Saving Rubies

John N. Kelly
13 min readJan 7, 2021

by J. Newman Kelly

Ruby grabs an open package of hamburger buns from the refrigerator. A few fall on the floor. She picks them up and puts them down on a plate, but then she puts another plate on top of them as if to make a sandwich with the plates pretending to be bread and the bread pretending to be filling.

If she were a conceptual artist, this might be a conscious decision. However, it seems more likely she has fatigue so profound that the rules for recognizing and handling familiar objects in the usual ways are no longer available.

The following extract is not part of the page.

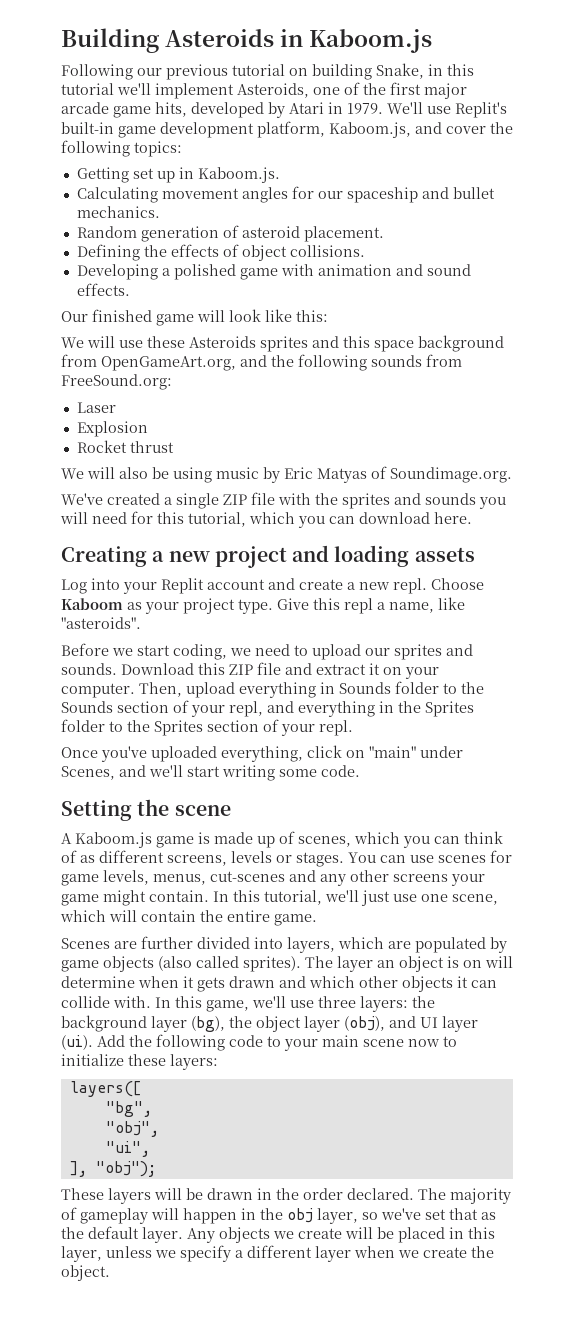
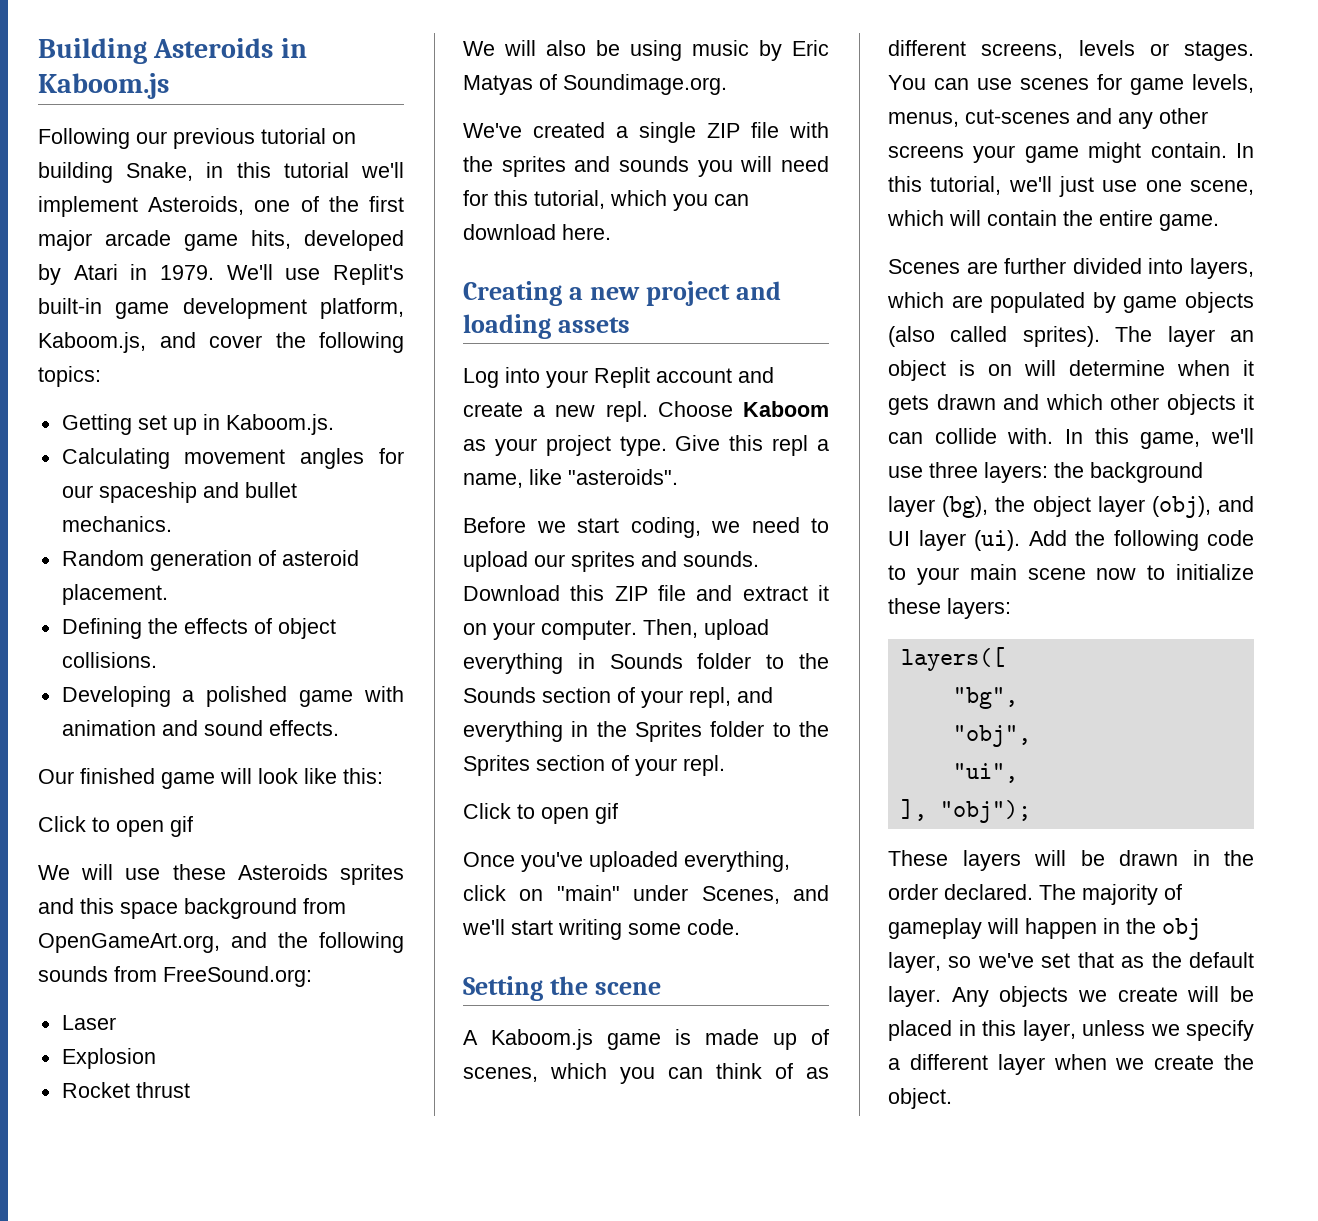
(328, 316) none -> [38,816,193,837] // Click to open gif
(353, 728) none -> [463,803,618,824] // Click to open gif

She removes the plates and takes butter from the refrigerator. Minutes later, though butter is on the table in front of her, she opens the fridge and gets another carton. She leaves the doors open in between these trips to remove or return food. If I close the doors, she reopens them and leaves them open again. Finally, after a robotically patient interval, the refrigerator beeps to say its doors should be closed. She ignores the beeping. It no longer registers. All the doors in her house and most appliances now have alarms. They form a beeping Greek chorus. The sounds connect a momentary failure to manage one device or another to a more significant trend — a warning that while it is only another door left open — Ruby’s need for help is increasing.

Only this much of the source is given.